A Receita Federal publicou, na última terça-feira (10/4), a Instrução Normativa 1.803, que esclarece alguns conceitos sobre a aplicação de penalidades para a pessoa física ou jurídica que deixar de prestar informações sobre transações entre residentes ou domiciliados no Brasil e no exterior no Siscoserv (Sistema Integrado de Comércio Exterior de Serviços, Intangíveis e Outras Operações que Produzam Variações no Patrimônio).

Desde 2012, a Receita informa as penalidades que pessoas físicas e jurídicas estão sujeitas se deixarem de fazer o registro, se fizerem o registro fora do prazo ou se não responderem a uma intimação. Não estavam especificadas, entretanto, as penalidades para quem deixasse de prestar as informações ao Siscoserv ou que as apresentassem com incorreções ou omissões.

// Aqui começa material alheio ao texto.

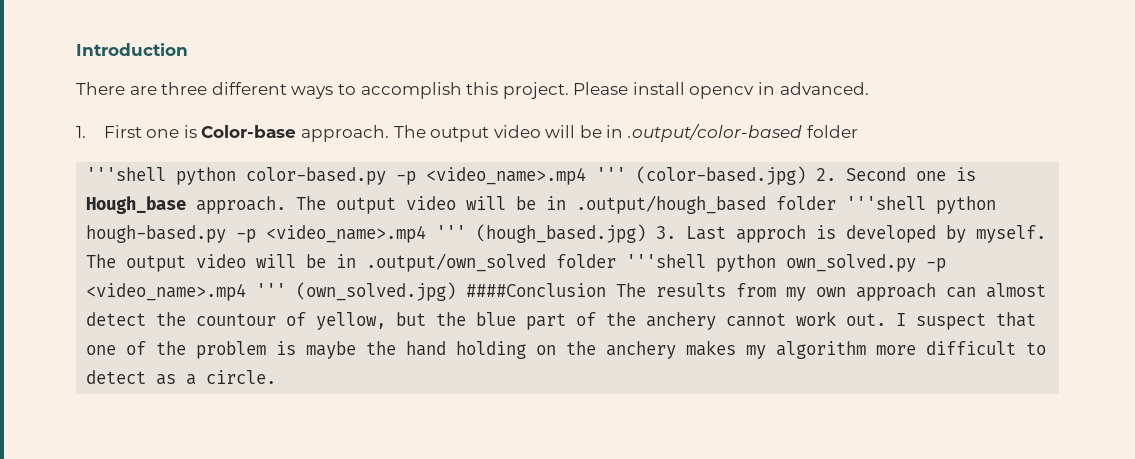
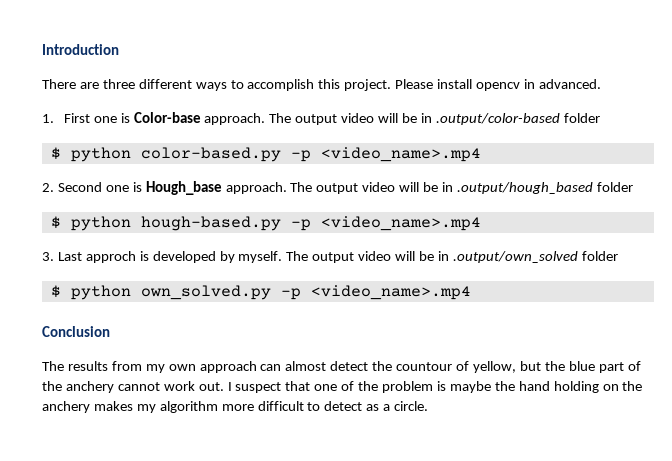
[86,167,167,181] '''shell -> [50,147,61,160] $
[596,166,807,185] ''' (color-based.jpg) -> (481, 154) //
[846,196,927,210] '''shell -> [50,216,61,229] // $
[436,224,647,243] ''' (hough_based.jpg) -> (481, 223) //
[626,254,707,268] '''shell -> [50,285,61,298] // $
[256,282,607,301] ''' (own_solved.jpg) ####Conclusion -> [42,326,110,337] // Conclusion //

A nova IN supriu essa lacuna.

Pela regra, a pessoa jurídica que cometer a infração fica sujeita a multa de 3% e a pessoa física pode pagar multa de 1,5% do valor das transações comerciais ou operações financeiras, próprias ou de terceiros, em relação aos quais seja responsável tributário.

As explicações servem para esclarecer o artigo 4º da IN 1277, instrução originária e que instituiu, em 2012, a obrigação de prestar informações relativas às transações daquele que presta serviço para o exterior ou que adquiri serviço do exterior.

Neste ponto, o que importa para a Receita Federal não é o local de pagamento ou da prestação de serviço e sim a contratação por um domiciliado do Brasil de alguém domiciliado no exterior.  O objetivo é ter um controle das transações internacionais. Até agora, a Receita está se organizando e aperfeiçoando o sistema para fiscalizar e autuar.

A obrigação de registro de informações no Siscoserv é acessória, já que não envolve cobrança de nenhum tributo. Trata-se de um controle das operações realizadas entre o Brasil e outros países.

Segundo a advogada Lisandra Pacheco, do Schneider, Pugliese, Advogados, a publicação da instrução normativa pretende o esclarecimento do conceito de valor da transação comercial ou operação financeira para a penalidade prevista na IN original que gerava dúvidas nos contribuintes e nos advogados.

No entanto, para ela, o item 2 do parágrafo 5° do artigo 4° da IN 1277/12, incluído pela IN 1.803, pode continuar gerando dúvidas na sua aplicação. “Pode não haver clareza das hipóteses nas quais o conjunto de dados de diferentes operações relacionadas às informações inexatas, incompletas ou omitidas possam ser caracterizados como prestação de um serviço, uma transferência ou aquisição de intangível ou a realização de uma operação que produza variação no patrimônio”, afirmou.